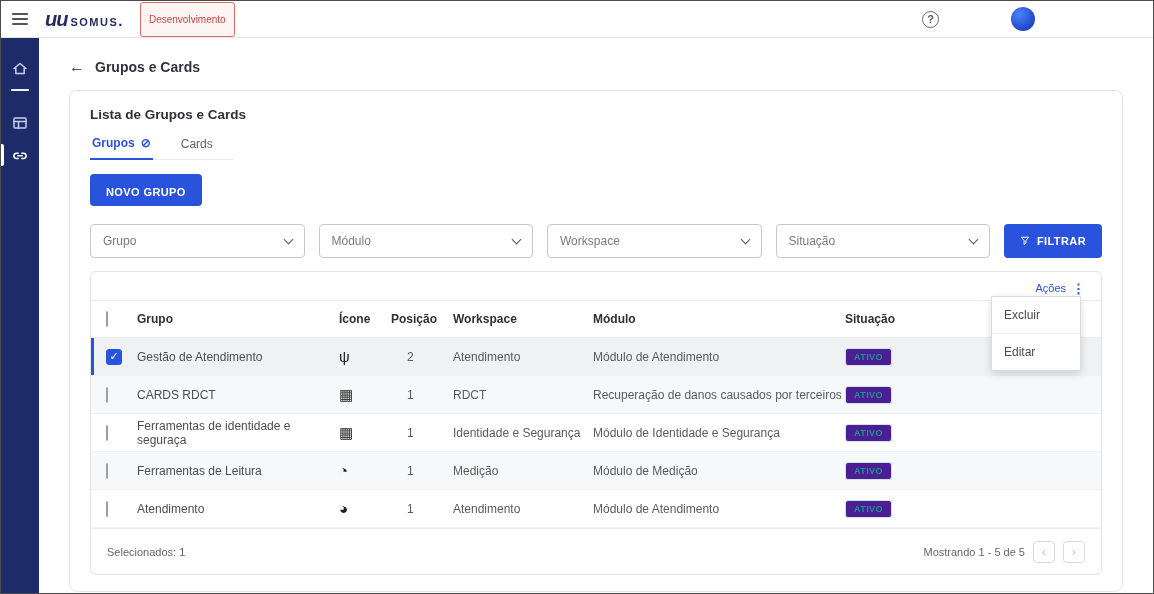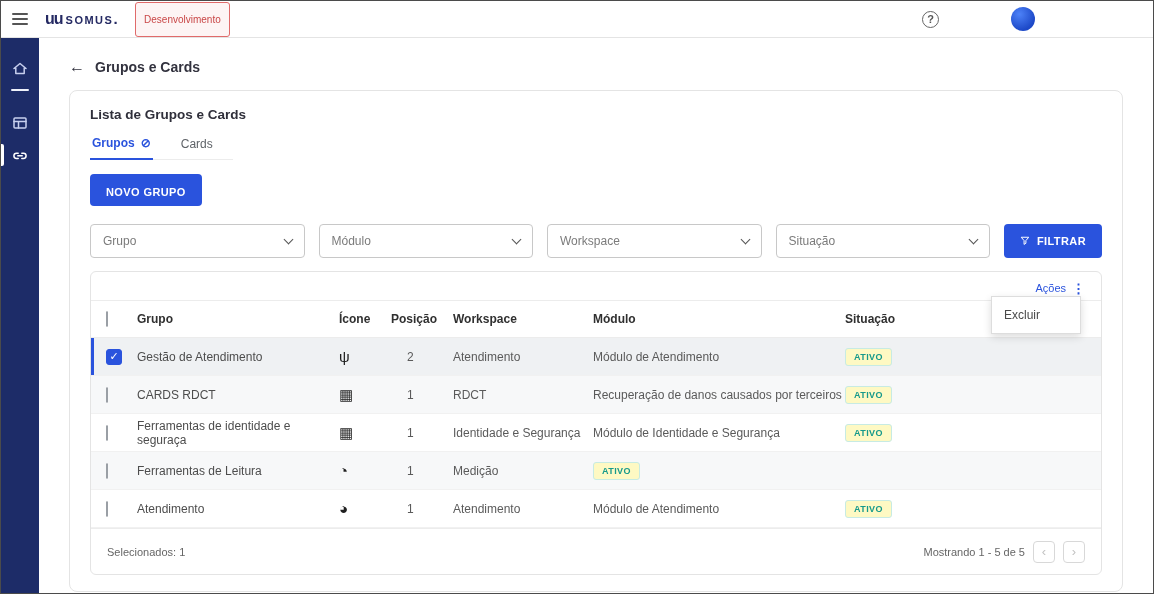"uu" .logo-mark { font-size: 16px -> 20px; font-style: none -> italic }
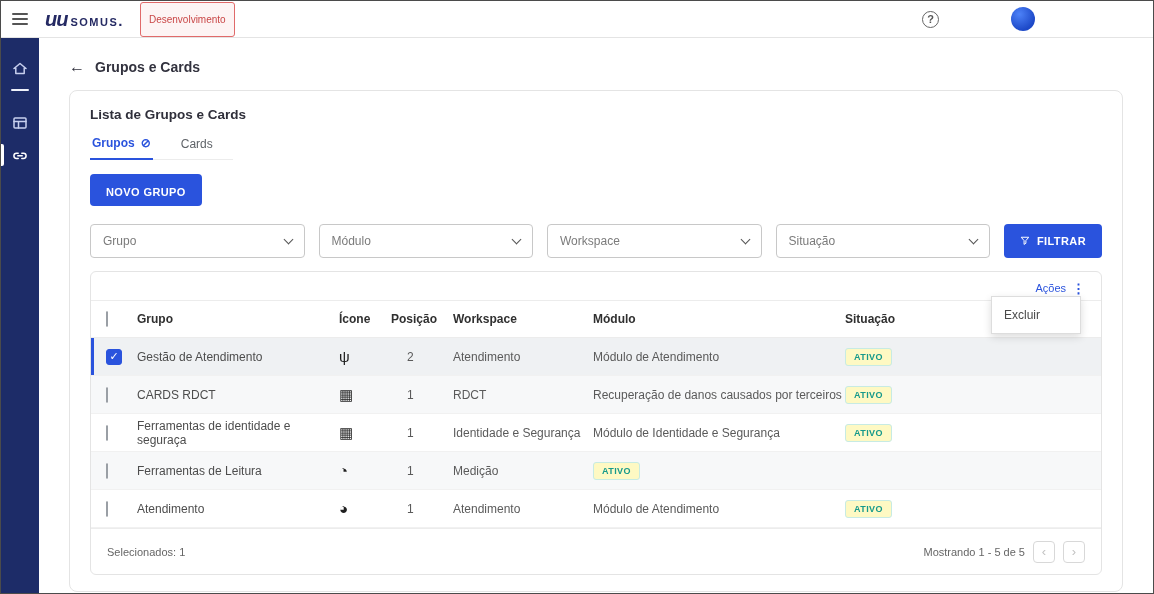"ATIVO" .badge { background: #fef9c3 -> #4c1d95 }
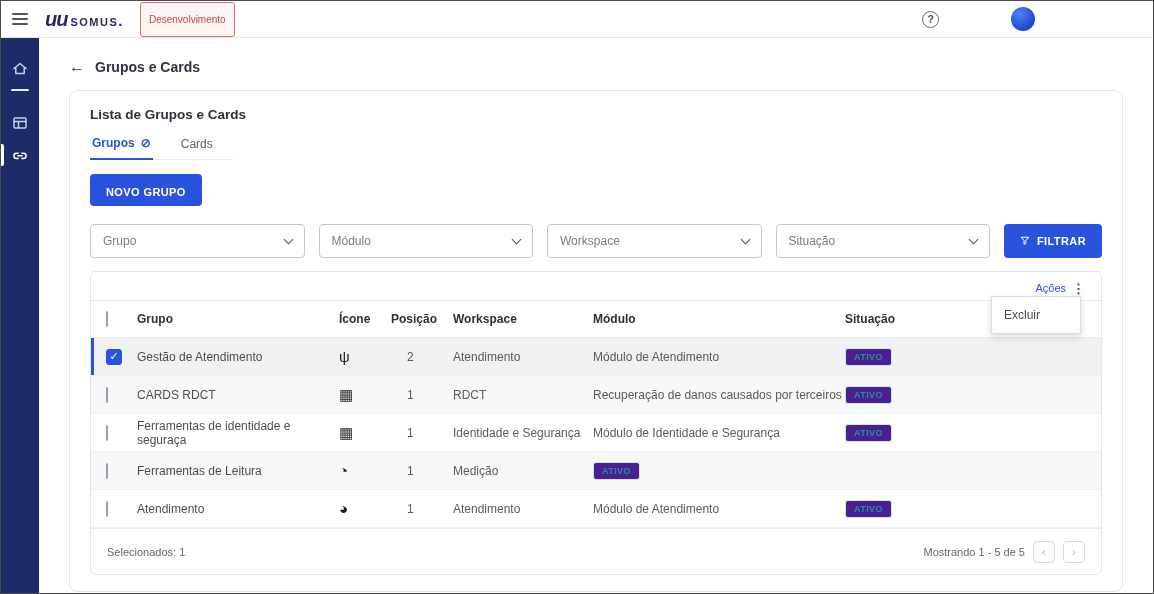"Editar" div.menu-item { html: none -> <div>Editar</div> }
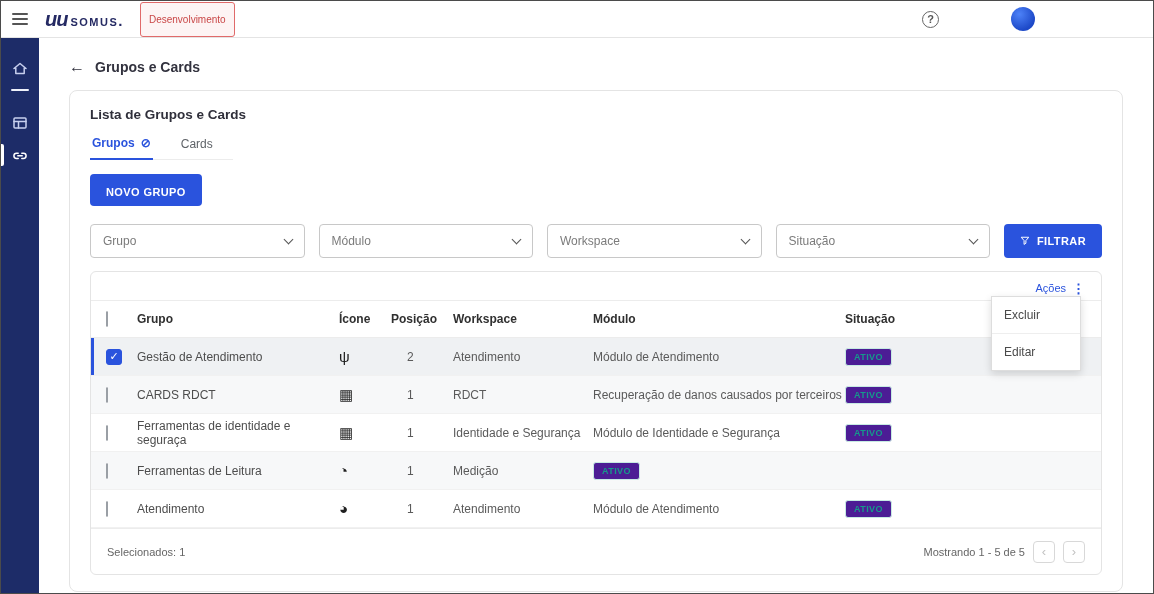"Módulo de Medição" div { html: none -> <div>Módulo de Medição</div> }
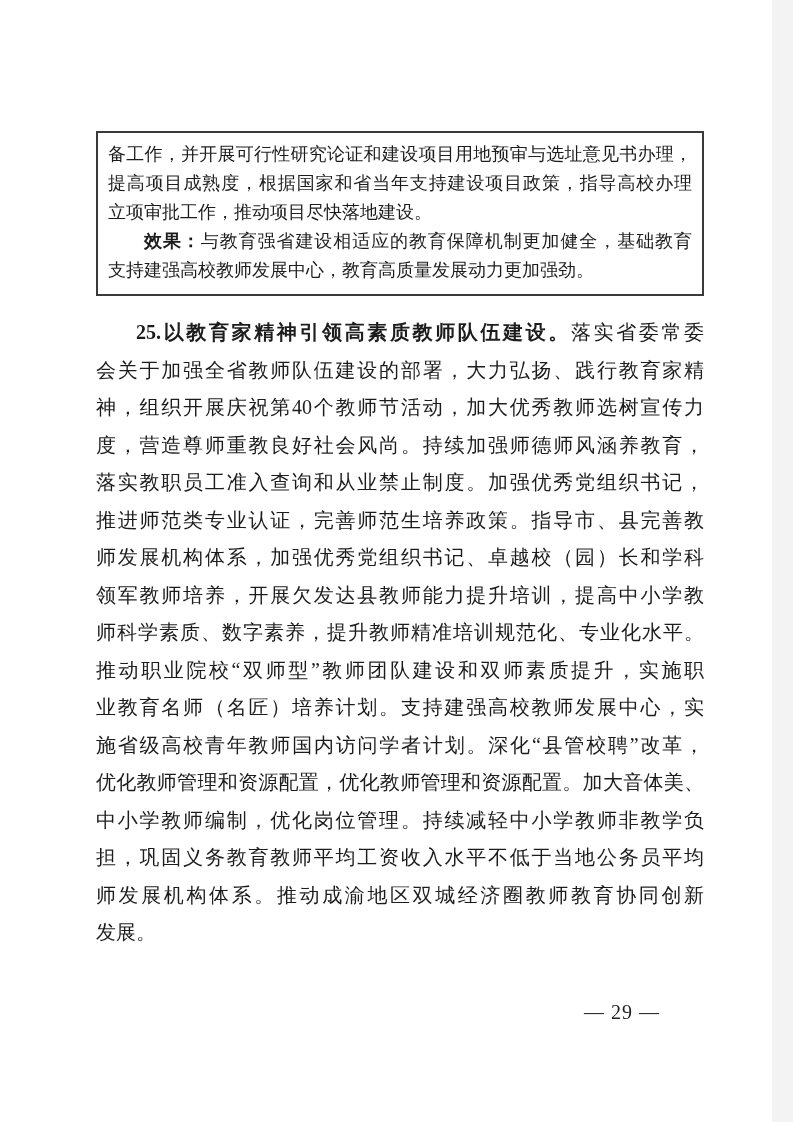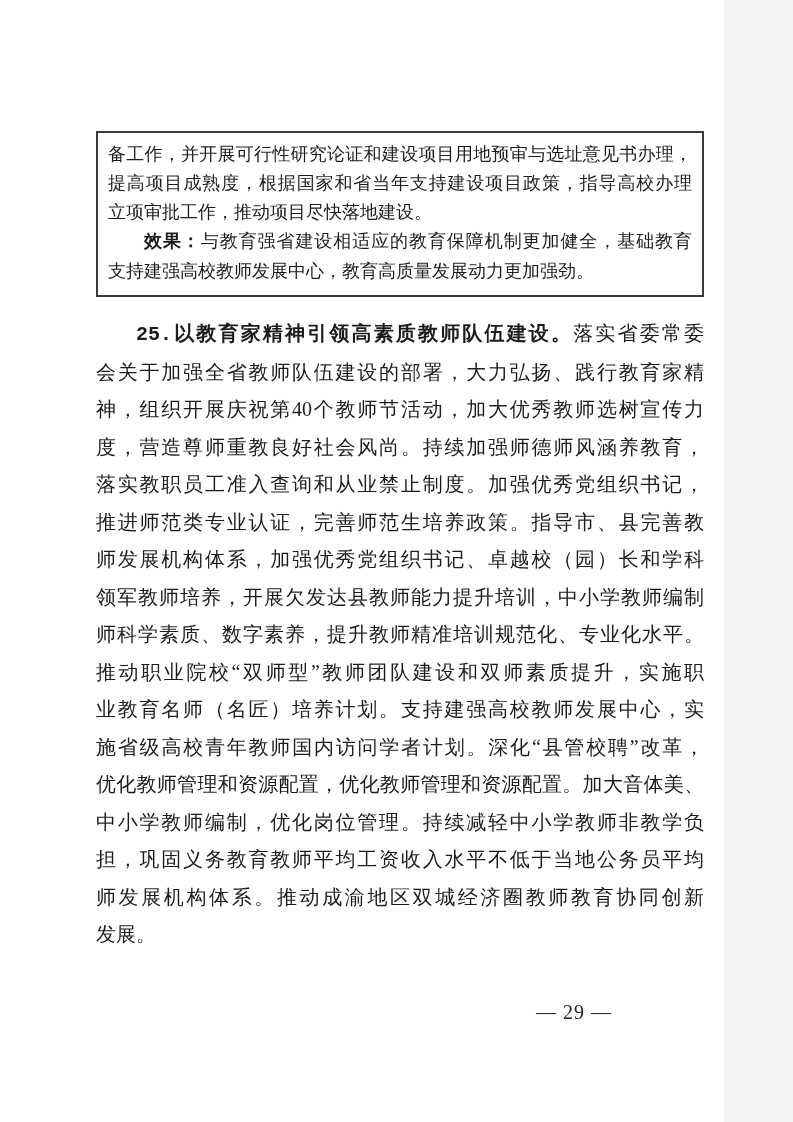"备工作，并开展可行性研究论证和建设项目用地预审与选址意见书办理，" .page { padding-left: none -> 48px }
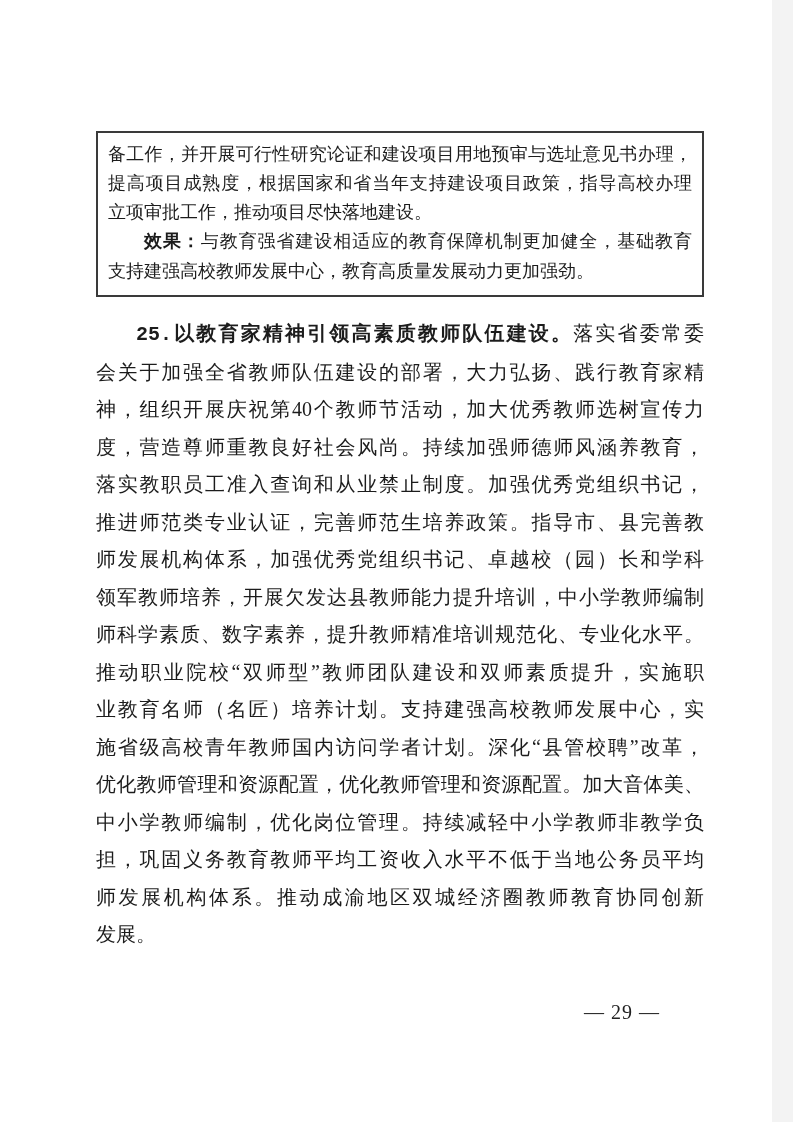"效果：" .lead { font-family: Liberation Mono, monospace -> none }
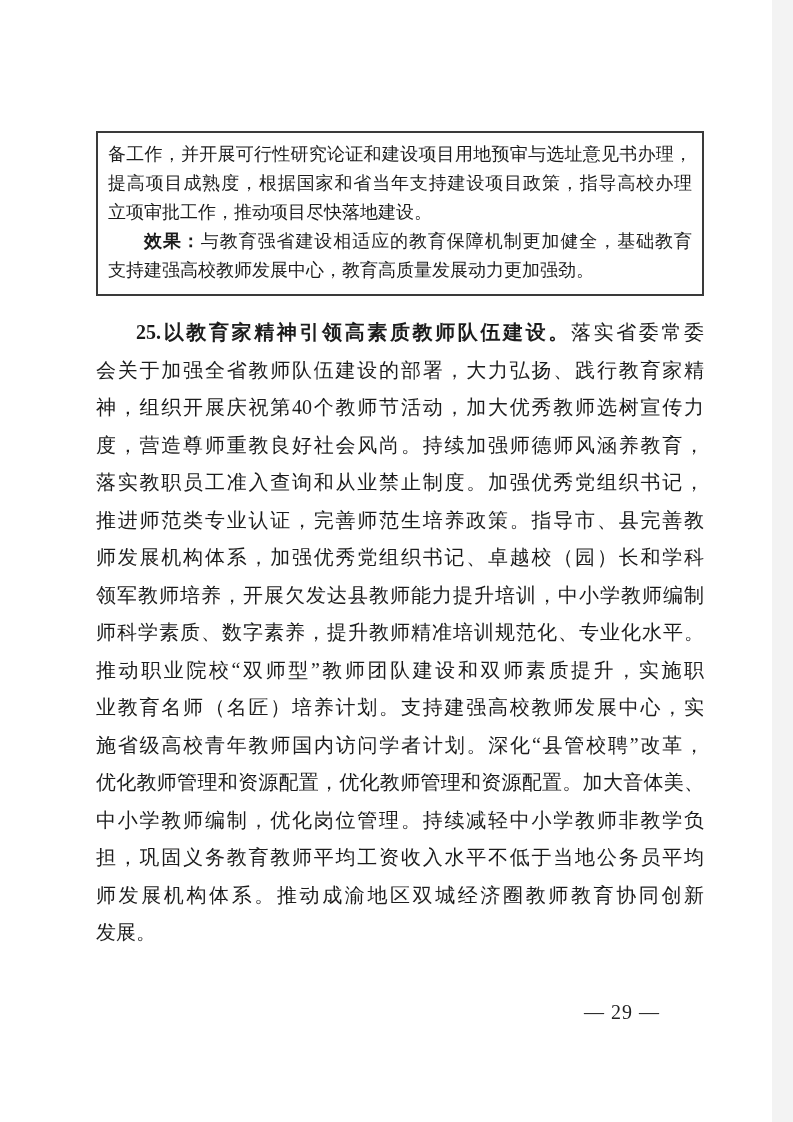"领军教师培养，开展欠发达县教师能力提升培训，中小学教师编制" span { text: 中小学教师编制 -> 提高中小学教 }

* **Task statement**
The expected output is exactly the lines from the one containing "padding-left: none ->" through the last line of the listing, both included, with every picture left out.

* **Exercise result**
"备工作，并开展可行性研究论证和建设项目用地预审与选址意见书办理，" .page { padding-left: none -> 48px }
"效果：" .lead { font-family: Liberation Mono, monospace -> none }
"领军教师培养，开展欠发达县教师能力提升培训，中小学教师编制" span { text: 中小学教师编制 -> 提高中小学教 }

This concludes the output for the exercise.